Your answer should be the records again, unchanged in wording and free of images.

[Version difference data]
◇ ◇ ◇ ◇ ◇

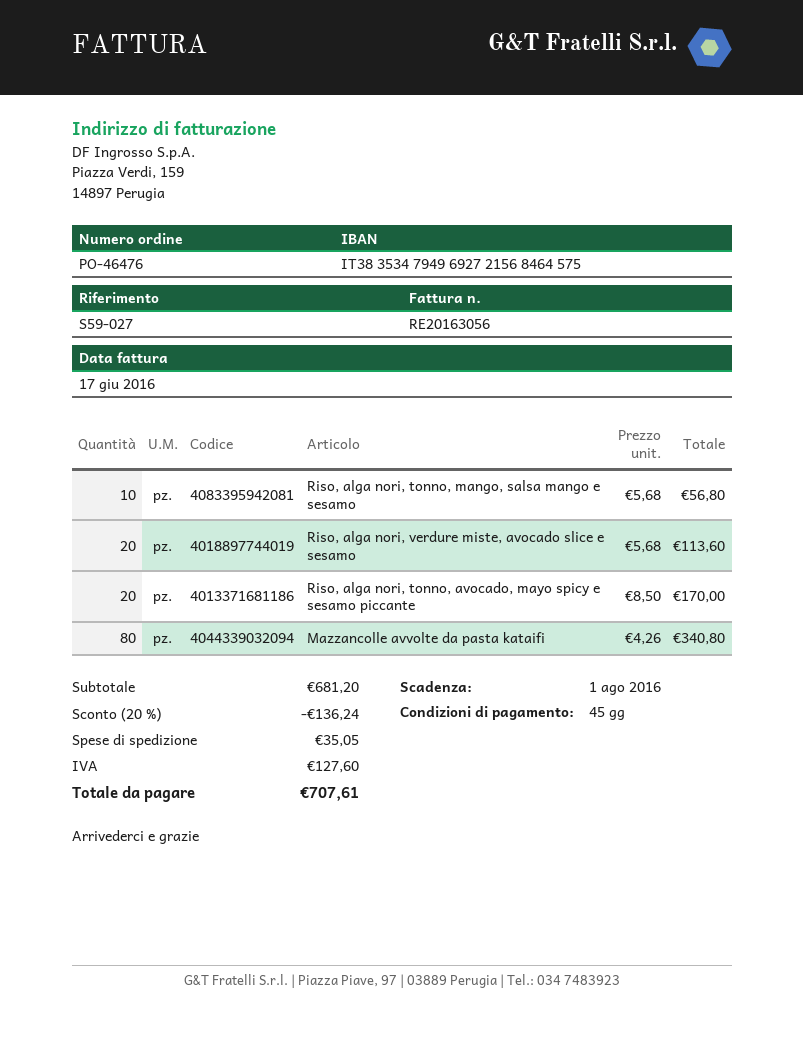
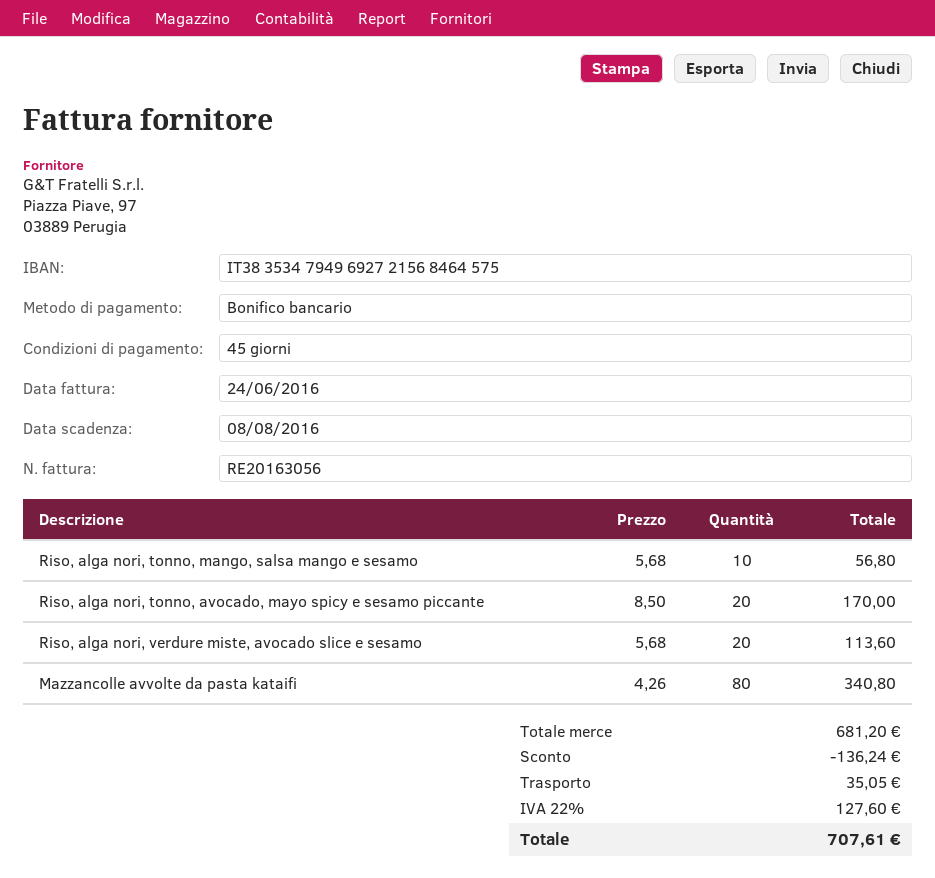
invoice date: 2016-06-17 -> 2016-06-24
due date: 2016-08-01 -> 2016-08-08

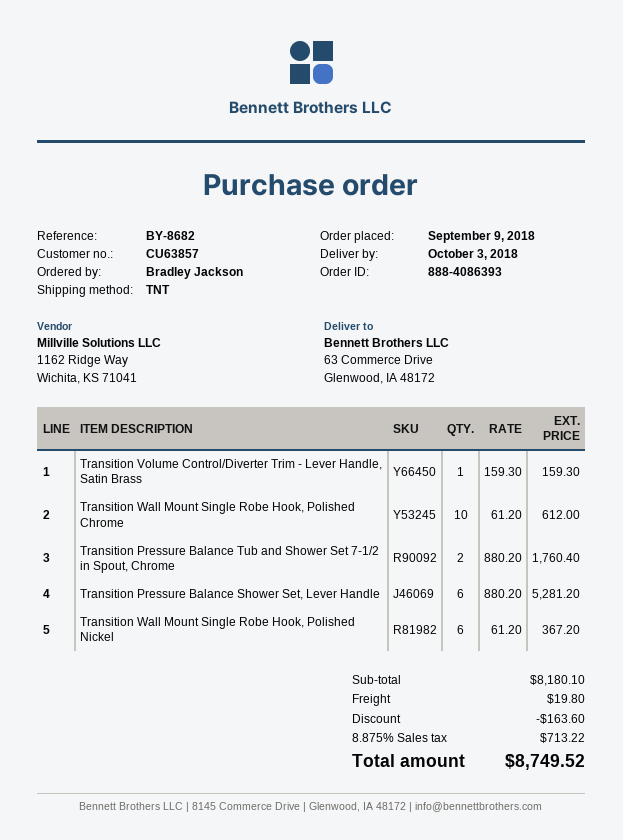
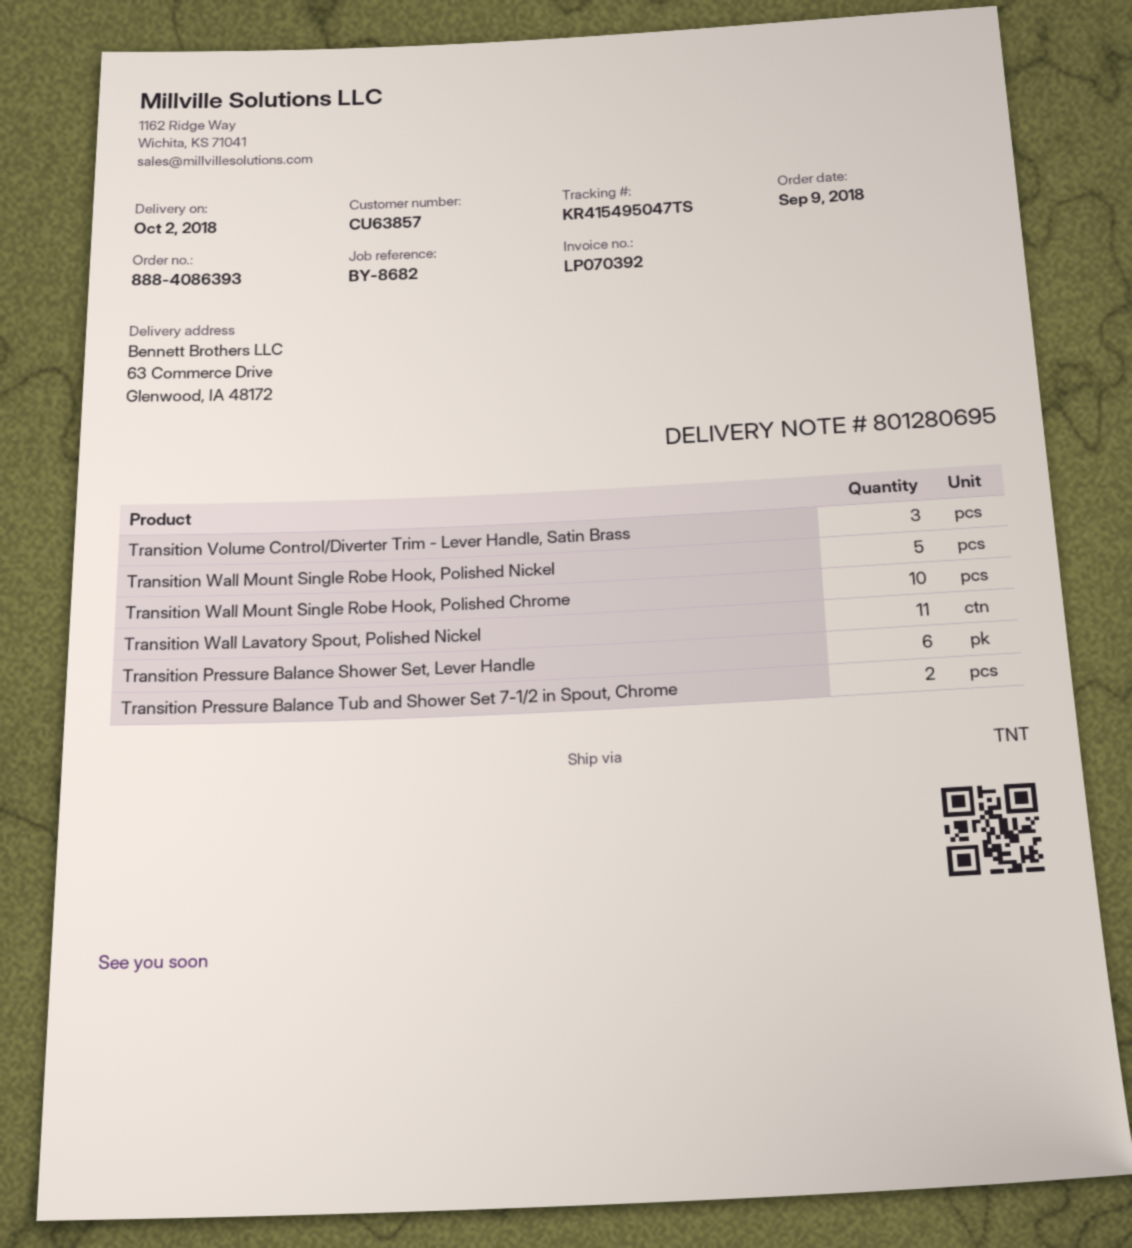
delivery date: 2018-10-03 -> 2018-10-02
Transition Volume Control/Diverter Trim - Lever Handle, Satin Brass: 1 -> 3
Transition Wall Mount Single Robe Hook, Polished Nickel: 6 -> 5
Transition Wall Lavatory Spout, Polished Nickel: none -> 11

◇ ◇ ◇ ◇ ◇

*OUTPUT OF THE TASK*
invoice date: 2016-06-17 -> 2016-06-24
due date: 2016-08-01 -> 2016-08-08

delivery date: 2018-10-03 -> 2018-10-02
Transition Volume Control/Diverter Trim - Lever Handle, Satin Brass: 1 -> 3
Transition Wall Mount Single Robe Hook, Polished Nickel: 6 -> 5
Transition Wall Lavatory Spout, Polished Nickel: none -> 11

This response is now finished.